No se trata de la ansiedad, como creía hace unos días. No es solo la ansiedad. Algo de este vaso no está a mi alcance, se diluye en la nada ante el menor gesto. ¿Se puede fotografiar eso? Se puede ensayar. Fotografié a una mosca que había caído muerta sobre la mesa, en el mismo lugar donde ahora está el vaso. Las 17 tomas fueron hechas en 5 minutos con la cámara fija en un ángulo de la mesa y sin variar la exposición. El resultado fue una serie que a H. le gusta llamar "La nada". Pero para H. el objeto es un fetiche. Lo que sucede —de algún modo hay que decirlo— es que el objeto que la luz impresiona soy yo. Es lo mismo con la mesa, con la silla que cruje cada dos páginas.

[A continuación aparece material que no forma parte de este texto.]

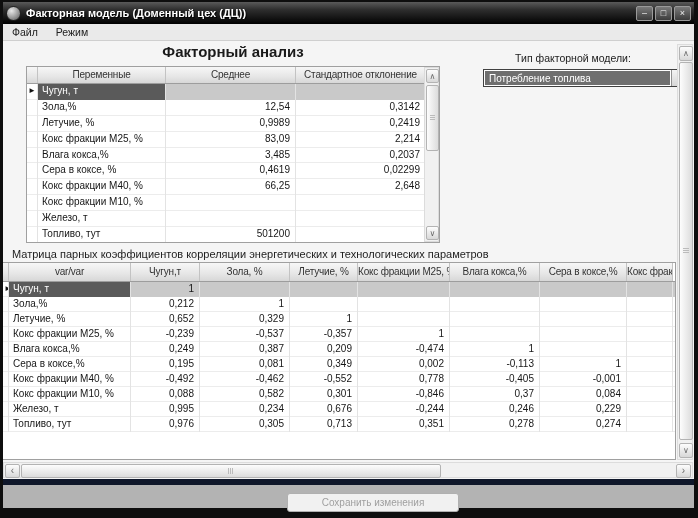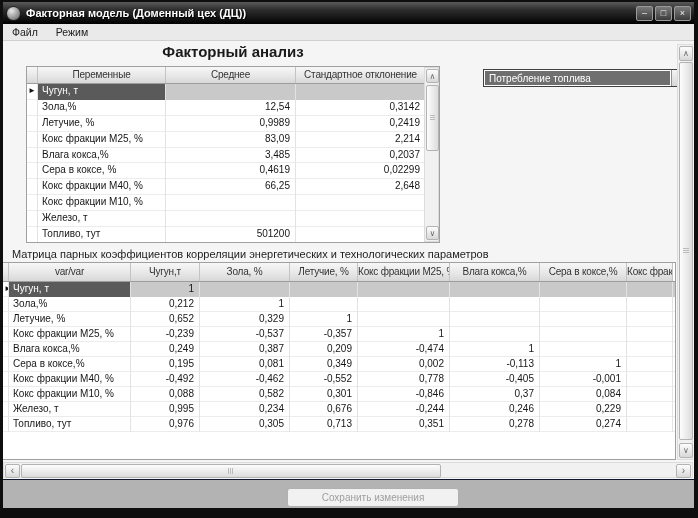--- a/index.html
+++ b/index.html
@@ -81,21 +81,21 @@
   .win-vscroll .up { left:1px; top:1px; width:14px; height:15px; font-size:8px; line-height:14px; }
   .win-vscroll .down { left:1px; bottom:1px; width:14px; height:15px; font-size:8px; line-height:14px; }
   .win-vscroll .thumb { left:1px; top:17px; width:14px; height:378px; }
   .win-hscroll { left:0px; top:460px; width:690px; height:16px; }
   .win-hscroll .left { left:1px; top:1px; width:15px; height:14px; font-size:10px; line-height:12px; }
   .win-hscroll .right { right:1px; top:1px; width:15px; height:14px; font-size:10px; line-height:12px; }
   .win-hscroll .thumb { left:17px; top:1px; width:420px; height:14px; }
 
   
   .footer { position:absolute; left:0; top:477px; width:691px; height:29px; background:#b3b3b3;
-    border-top:1px solid #0f172a; }
+    border-top:6px solid #0f172a; }
   .save-btn { position:absolute; left:284px; top:8px; width:172px; height:19px; background:#f1f1f1;
     border:1px solid #b0b0b0; border-radius:3px; font-size:10px; color:#9f9f9f; text-align:center;
     line-height:17px; font-family:"Liberation Sans","DejaVu Sans",sans-serif; }
 </style>
 </head>
 <body>
 
 <div class="window">
   <div class="inner">
 
@@ -109,20 +109,21 @@
       </div>
     </div>
 
     <div class="menubar">
       <div class="menu-item">Файл</div>
       <div class="menu-item">Режим</div>
     </div>
 
     <div class="analysis-title">Факторный анализ</div>
 
+    <div class="model-label">Тип факторной модели:</div>
     <div class="combo">
       <div class="combo-sel">Потребление топлива</div>
       <div class="combo-btn">∨</div>
     </div>
 
     <div class="gtable stats-table">
       <div id="stats-grid" style="position:absolute;left:0;top:0;right:15px;bottom:0;overflow:hidden;">
           <div class="trow thead">
             <div class="hcell" style="width: 11px; height: 16px; line-height: 15px;"></div>
             <div class="hcell" style="width: 128px; height: 16px; line-height: 15px;">Переменные</div>

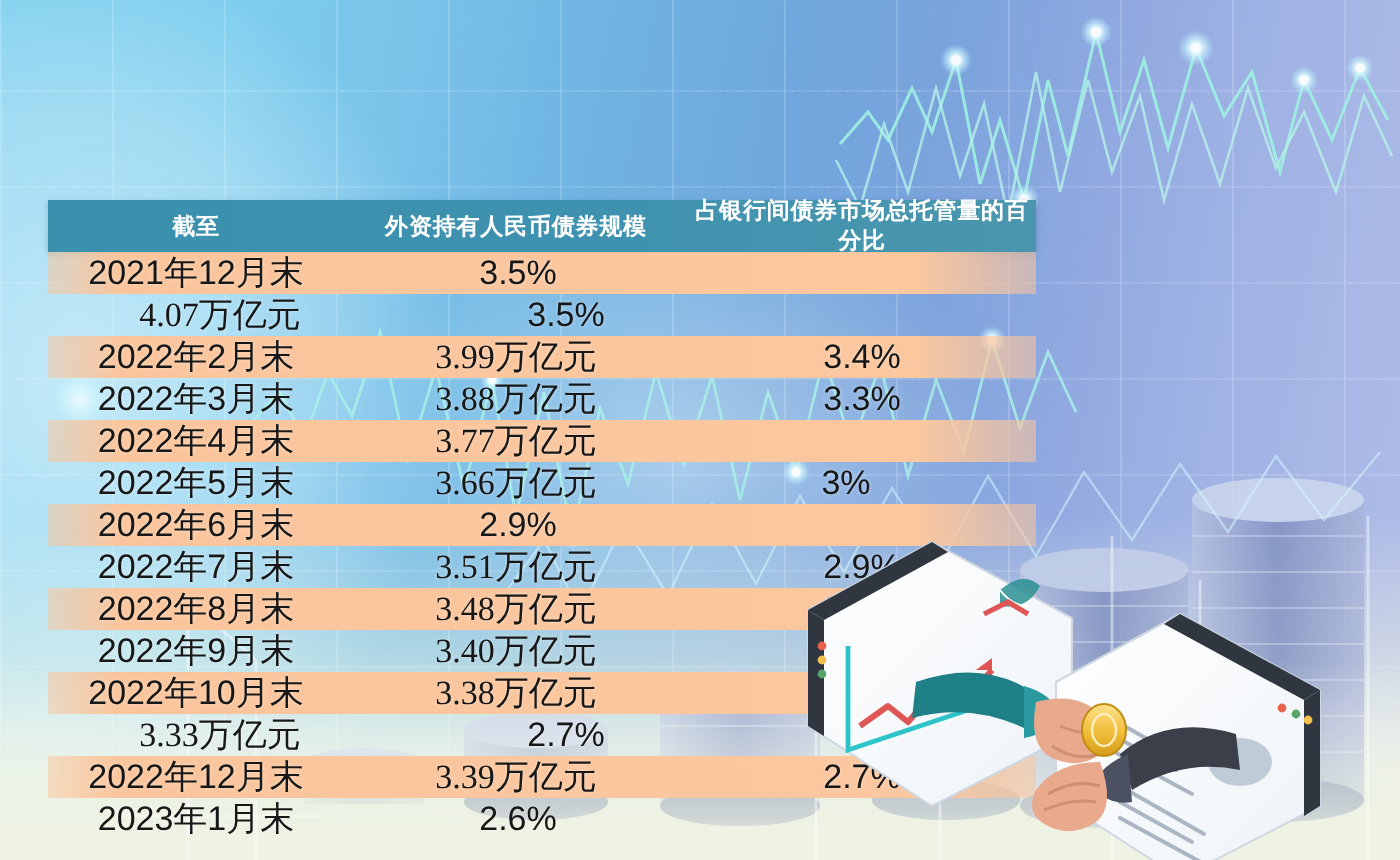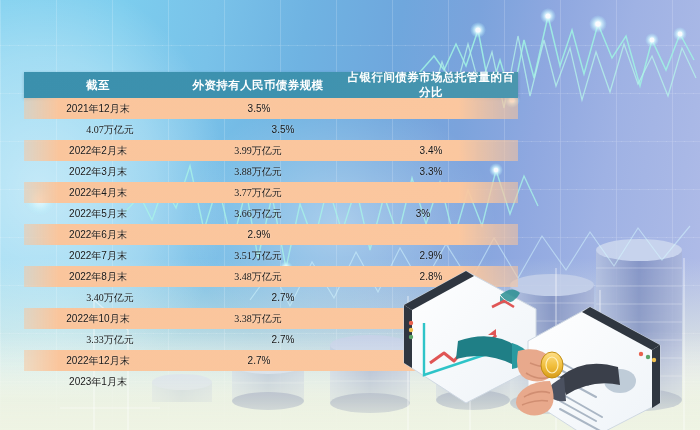--- a/index.html
+++ b/index.html
@@ -52,38 +52,38 @@
   .grid-dot{
     position:absolute;inset:0;opacity:.22;
     background-image:
       repeating-linear-gradient(90deg, rgba(255,255,255,.5) 0 1px, rgba(255,255,255,0) 1px 9px);
     -webkit-mask-image:repeating-linear-gradient(0deg, #000 0 1px, transparent 1px 48px);
             mask-image:repeating-linear-gradient(0deg, #000 0 1px, transparent 1px 48px);
   }
   .bgsvg{position:absolute;inset:0;}
 
   
-  .table-wrap{position:absolute;left:24px;top:72px;width:494px;}
+  .table-wrap{position:absolute;left:24px;top:100px;width:494px;}
   .hdr{
     height:26px;display:flex;align-items:center;
     background:linear-gradient(90deg,#3b90ad 0%,#3e92af 55%,#4b96ae 100%);
     box-shadow:0 1px 3px rgba(20,60,90,.25);
   }
   .hdr span{
     color:#ffffff;font-weight:bold;font-size:11.5px;letter-spacing:.4px;
     text-align:center;
   }
   .row{
     height:21px;display:flex;align-items:center;position:relative;
   }
   .row.alt{
     background:linear-gradient(90deg,rgba(250,197,156,.50) 0%,#fac59c 7%,#fbc79f 88%,rgba(250,197,156,.55) 100%);
   }
   .row span{
-    font-size:10px;color:#171717;text-align:center;
+    font-size:17px;color:#171717;text-align:center;
     text-shadow:0 0 2px rgba(255,255,255,.45);
   }
   .c1{width:148px;flex:0 0 148px;}
   .c2{width:172px;flex:0 0 172px;font-family:Liberation Serif, serif;}
   .c3{width:174px;flex:0 0 174px;}
   .c3.left{text-align:center;text-indent:-16px;}
 
   
   .illus{position:absolute;left:400px;top:255px;width:300px;height:175px;}
 </style>
@@ -273,38 +273,41 @@
       <span class="c1">2022年7月末</span>
       <span class="c2">3.51万亿元</span>
       <span class="c3">2.9%</span>
     </div>
     <div class="row alt">
       <span class="c1">2022年8月末</span>
       <span class="c2">3.48万亿元</span>
       <span class="c3">2.8%</span>
     </div>
     <div class="row">
+      <span class="c1">2022年9月末</span>
       <span class="c2">3.40万亿元</span>
       <span class="c3">2.7%</span>
     </div>
     <div class="row alt">
       <span class="c1">2022年10月末</span>
       <span class="c2">3.38万亿元</span>
       <span class="c3">2.7%</span>
     </div>
     <div class="row">
       <span class="c2">3.33万亿元</span>
       <span class="c3">2.7%</span>
     </div>
     <div class="row alt">
       <span class="c1">2022年12月末</span>
+      <span class="c2">3.39万亿元</span>
       <span class="c3">2.7%</span>
     </div>
     <div class="row">
       <span class="c1">2023年1月末</span>
+      <span class="c3">2.6%</span>
     </div>
   </div>
 
   <svg class="illus" viewBox="0 0 300 175">
     <defs>
       <linearGradient id="scrA" x1="0" y1="0" x2="1" y2="1">
         <stop offset="0%" stop-color="#ffffff"></stop>
           <stop offset="100%" stop-color="#eef3f8"></stop>
       </linearGradient>
       <linearGradient id="goldG" x1="0" y1="0" x2="0" y2="1">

No puedo fijar eso porque soy algo tan impreciso y difuso como los objetos. Acaso yo mismo sea un pequeño insecto clavado con un alfiler en una cartulina sucia. Estaré recluido en el armario de un museo durante 50 o 60 años, hasta que un día alguien encuentre mi nombre por error en una caja de cartón, junto a los coleópteros, y redacte un informe pormenorizado de mis rasgos personales, a partir del estudio minucioso de mi complexión física. "Pasaba largas horas escuchando a Charles Mingus y a Luis Alberto Spinetta. Los días nublados iba a sacar fotos por San Telmo. Escribía para tener una impresión viva del mundo".

04

Convendría hacer la pregunta de una vez, sin desviaciones inútiles: ¿Por qué no me mato? Contra lo que podría suponer un no-iniciado, la pregunta plantea menos un problema de principios que una cuestión de método. Nada de ergo. Al diablo con ese pequeño dios. Esas elucubraciones estropean la consumación del acto simple —ilústrese con la petite mort—. Ni el griego, ni el río: la aridez fáctica a la que te criaste. El método a secas.

Dejando de lado los martirologios, he aquí algunos de los métodos con los que estoy más familiarizado: método socrático, método Werther, método Gillette, método Bovary de acción prolongada, método axiomático, método paf Oliveira, método F.G.S.M. Desde luego, este brevísimo catálogo cuenta con el aditamento de las variaciones a que nos induce fácilmente cada método. Una tarde que llovía a cántaros, hice una lista de 67 variaciones del método socrático.

La propedéutica sobre la materia es bastante clara con respecto a que la efectividad de un método se apoya ostensiblemente en las circunstancias de su ejecución. El método es, a la larga, sus circunstancias.